:: Provided records ::
━━━━

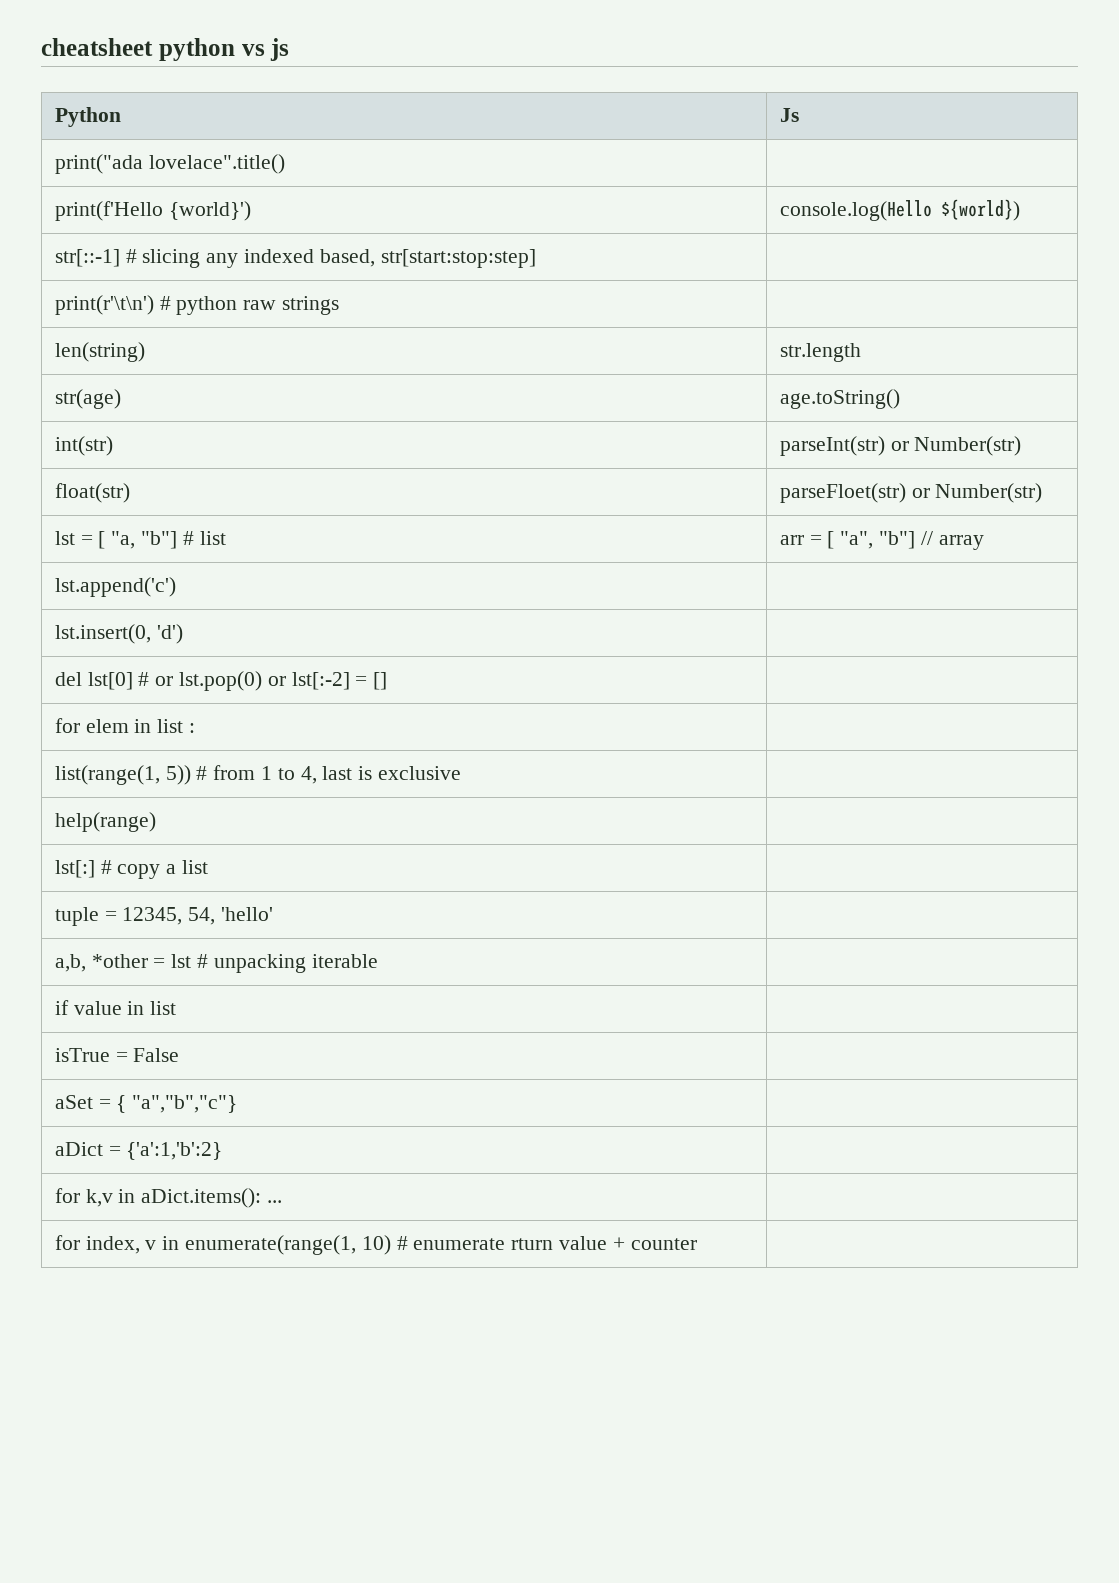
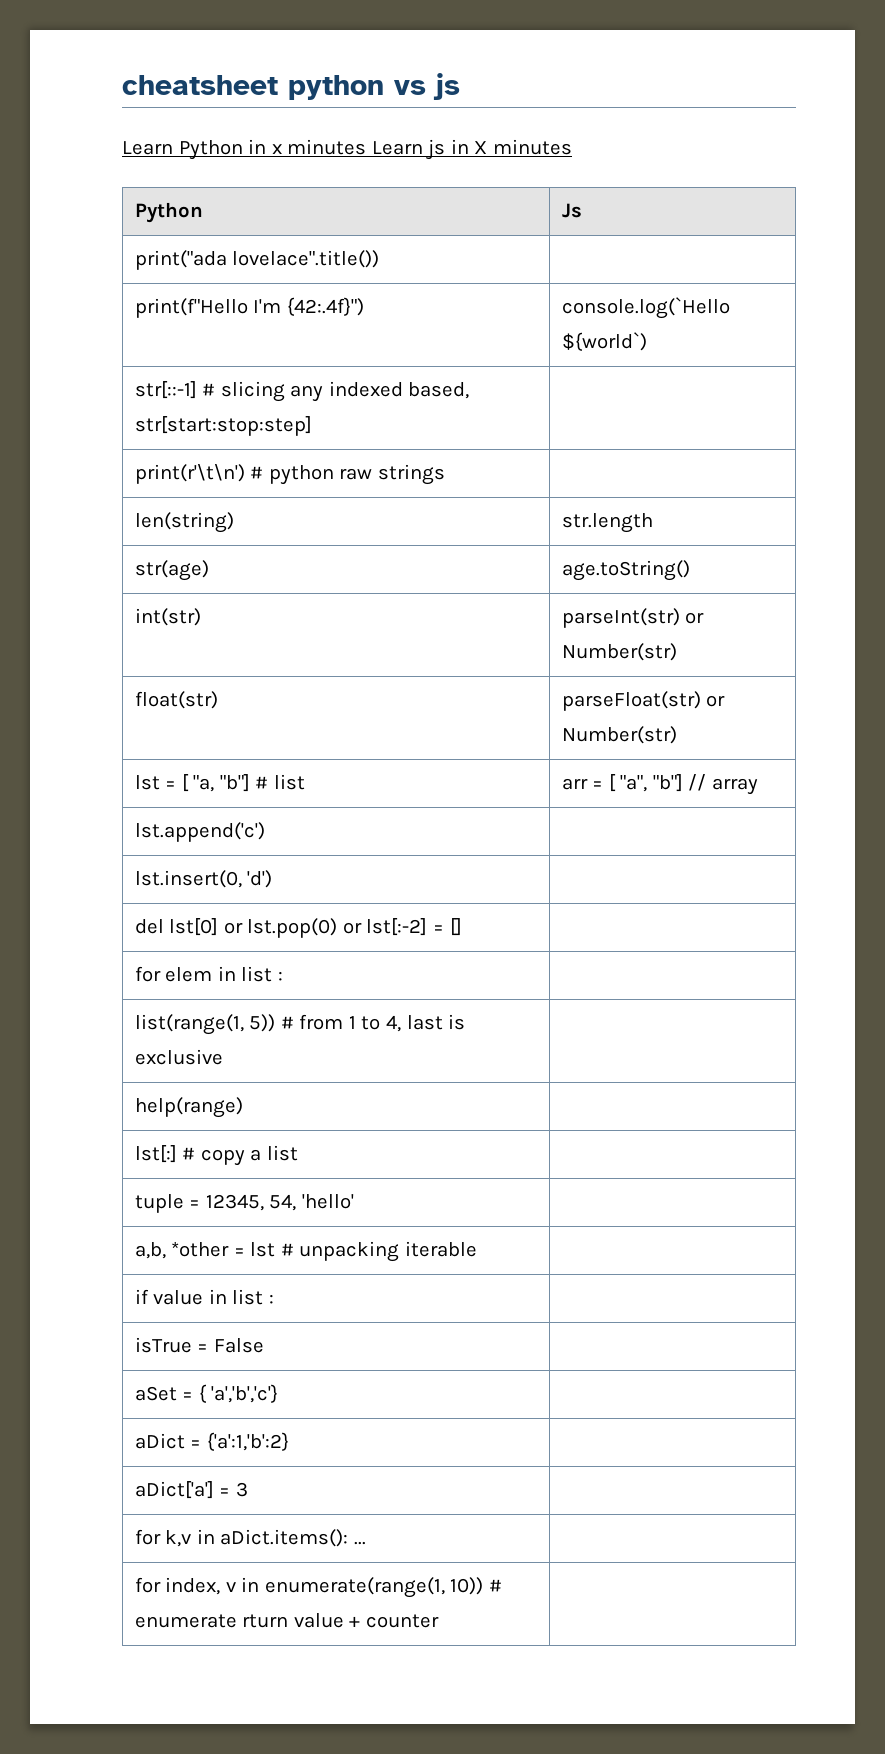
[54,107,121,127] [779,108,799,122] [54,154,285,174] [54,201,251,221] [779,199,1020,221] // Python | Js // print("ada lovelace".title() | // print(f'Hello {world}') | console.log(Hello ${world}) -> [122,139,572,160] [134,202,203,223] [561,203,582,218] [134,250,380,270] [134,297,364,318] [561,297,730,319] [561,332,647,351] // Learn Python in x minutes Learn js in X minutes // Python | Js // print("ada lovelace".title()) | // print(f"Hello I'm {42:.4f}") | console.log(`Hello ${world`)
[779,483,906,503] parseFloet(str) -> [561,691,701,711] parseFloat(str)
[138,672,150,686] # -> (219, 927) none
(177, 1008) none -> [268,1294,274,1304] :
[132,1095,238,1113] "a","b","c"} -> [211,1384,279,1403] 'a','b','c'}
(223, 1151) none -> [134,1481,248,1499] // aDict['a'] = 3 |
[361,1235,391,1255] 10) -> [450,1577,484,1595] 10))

━━━━

:: What you need to do ::
Begin with the line holding "[138,672,150,686] # -> (219, 927) none" and end with the last line of the material. Copy all of them exactly.

:: Response to the task ::
[138,672,150,686] # -> (219, 927) none
(177, 1008) none -> [268,1294,274,1304] :
[132,1095,238,1113] "a","b","c"} -> [211,1384,279,1403] 'a','b','c'}
(223, 1151) none -> [134,1481,248,1499] // aDict['a'] = 3 |
[361,1235,391,1255] 10) -> [450,1577,484,1595] 10))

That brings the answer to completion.